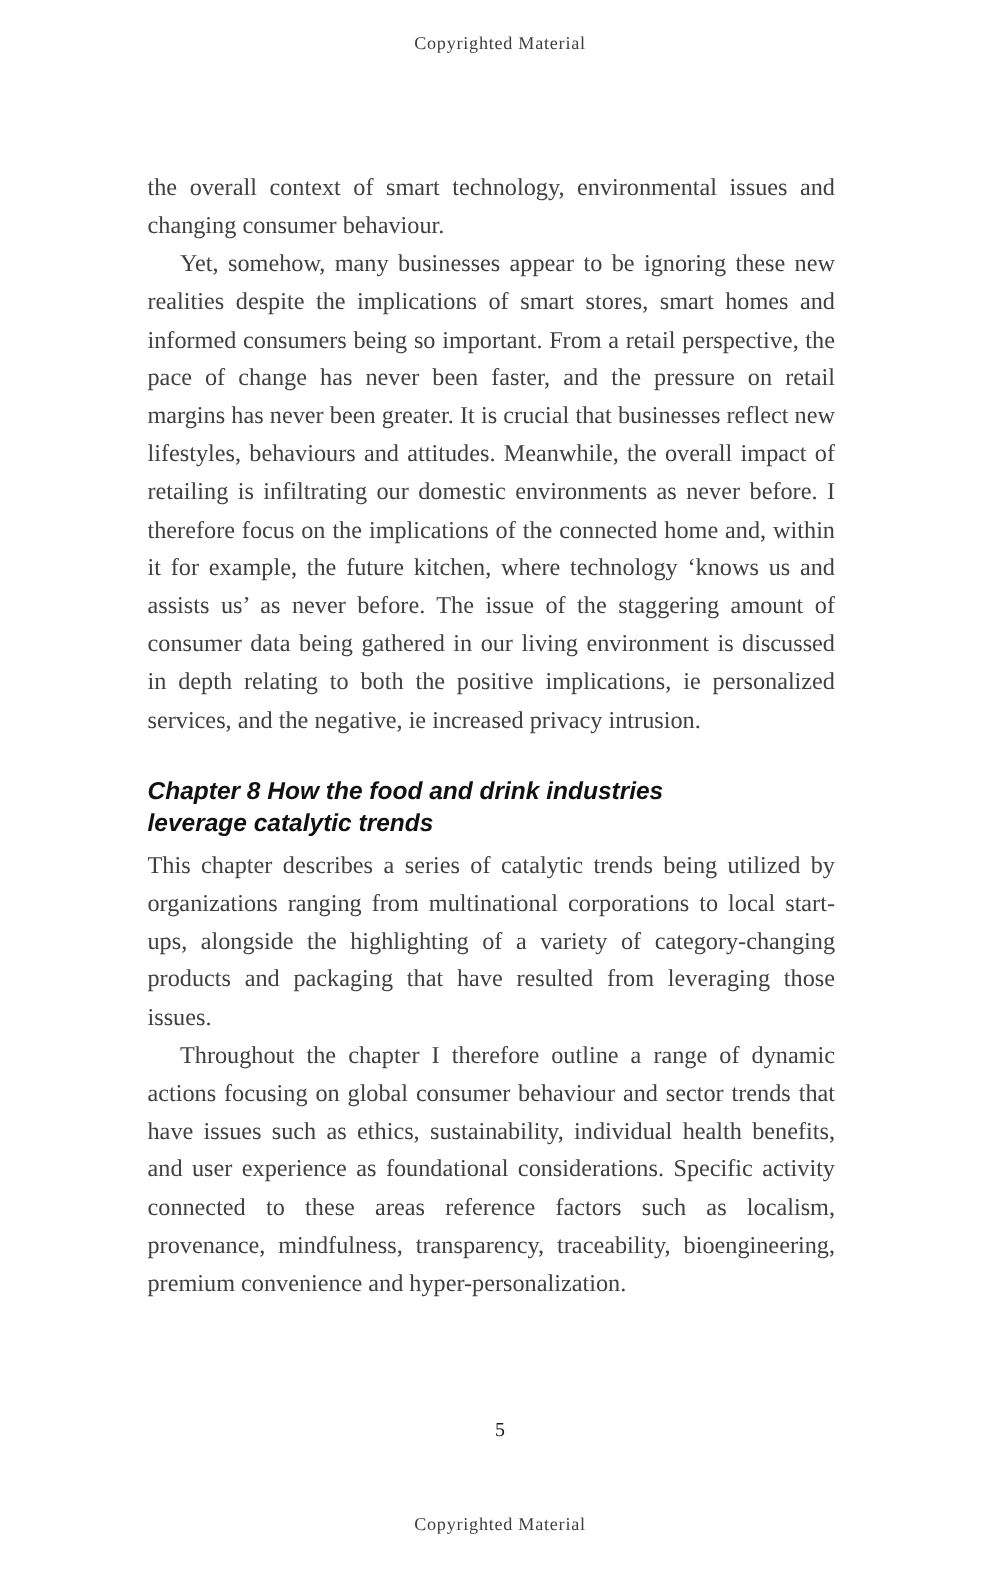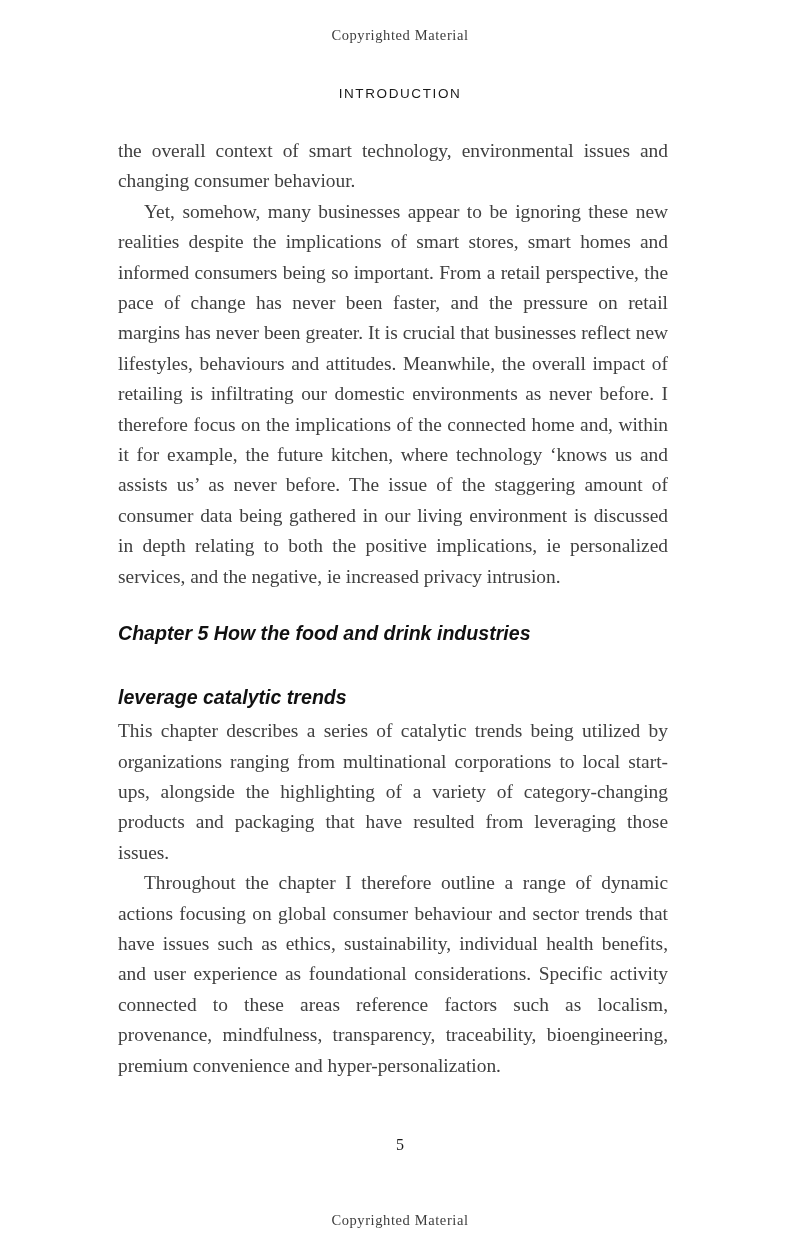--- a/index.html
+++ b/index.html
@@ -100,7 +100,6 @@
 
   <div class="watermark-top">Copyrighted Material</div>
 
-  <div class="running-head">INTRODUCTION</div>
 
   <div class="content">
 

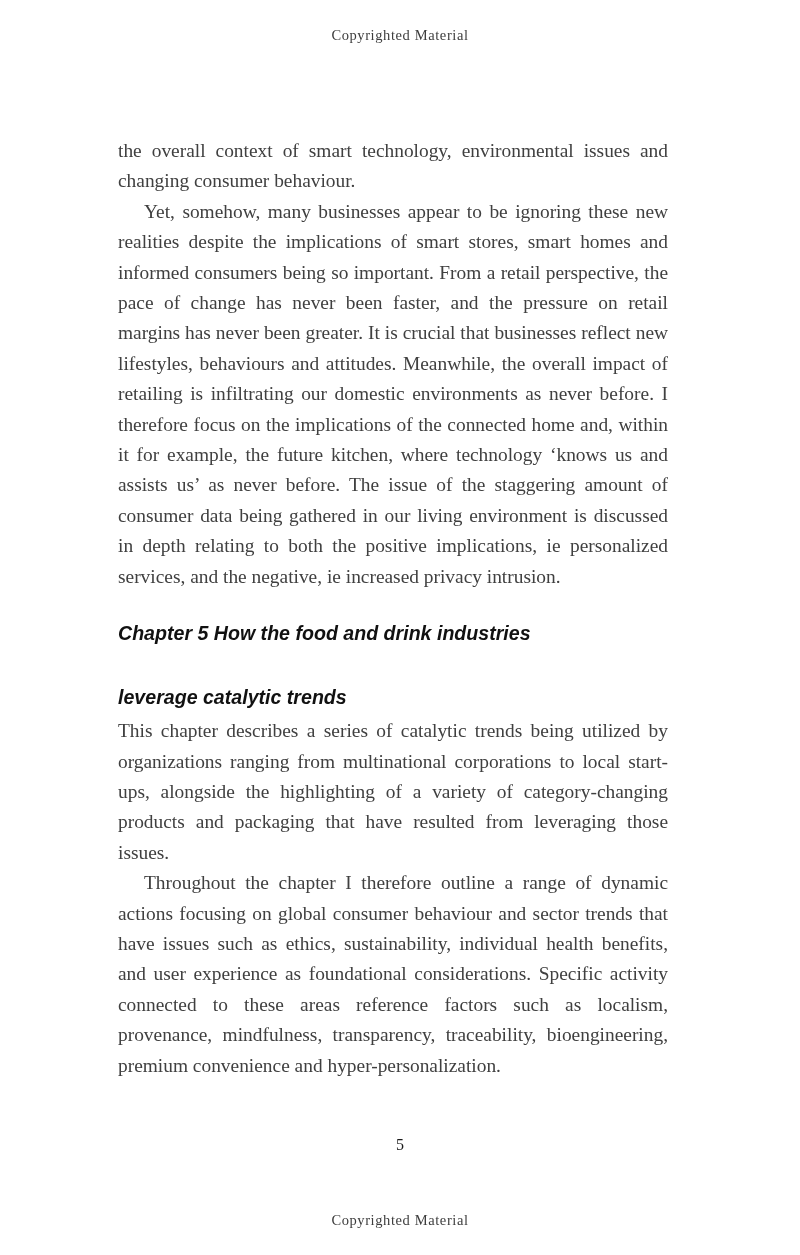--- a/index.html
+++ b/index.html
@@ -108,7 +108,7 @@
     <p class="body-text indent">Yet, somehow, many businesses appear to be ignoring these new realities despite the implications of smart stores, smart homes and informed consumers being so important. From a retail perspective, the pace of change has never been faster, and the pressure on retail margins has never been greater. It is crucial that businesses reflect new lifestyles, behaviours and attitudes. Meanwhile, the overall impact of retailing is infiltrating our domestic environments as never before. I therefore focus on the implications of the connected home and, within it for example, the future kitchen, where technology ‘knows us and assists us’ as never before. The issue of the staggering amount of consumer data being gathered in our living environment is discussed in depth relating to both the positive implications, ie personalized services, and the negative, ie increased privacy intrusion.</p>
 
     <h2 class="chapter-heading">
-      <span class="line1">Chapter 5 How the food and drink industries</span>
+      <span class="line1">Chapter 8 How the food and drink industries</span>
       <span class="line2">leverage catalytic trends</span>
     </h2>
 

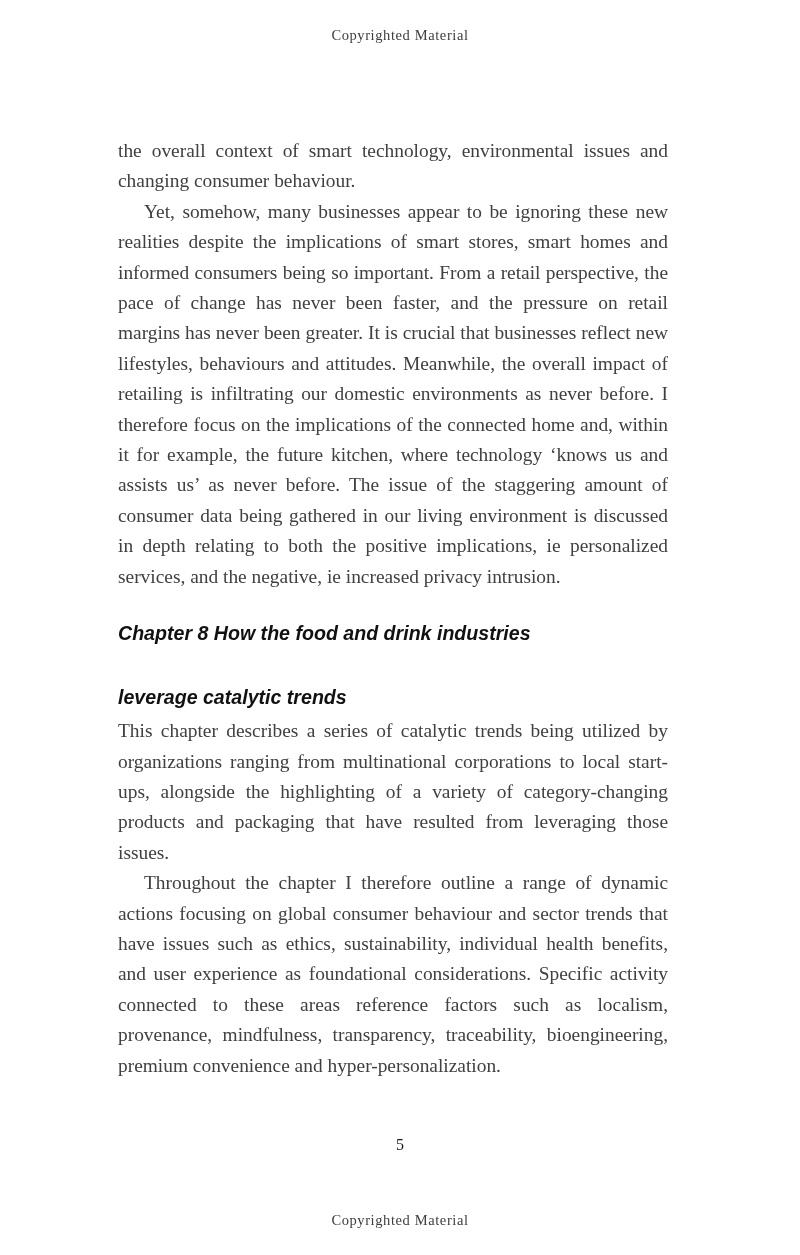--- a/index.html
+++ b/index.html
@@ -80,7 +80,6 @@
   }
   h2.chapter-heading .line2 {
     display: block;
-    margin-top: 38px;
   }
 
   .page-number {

•••••

| Work task |
Could you reproduce exactly, and only, the lines from the start of the records through the line containing "-108,7 +108,7 @@", leaving out the pictures?

| Response for this exercise |
--- a/index.html
+++ b/index.html
@@ -100,7 +100,6 @@
 
   <div class="watermark-top">Copyrighted Material</div>
 
-  <div class="running-head">INTRODUCTION</div>
 
   <div class="content">
 

--- a/index.html
+++ b/index.html
@@ -108,7 +108,7 @@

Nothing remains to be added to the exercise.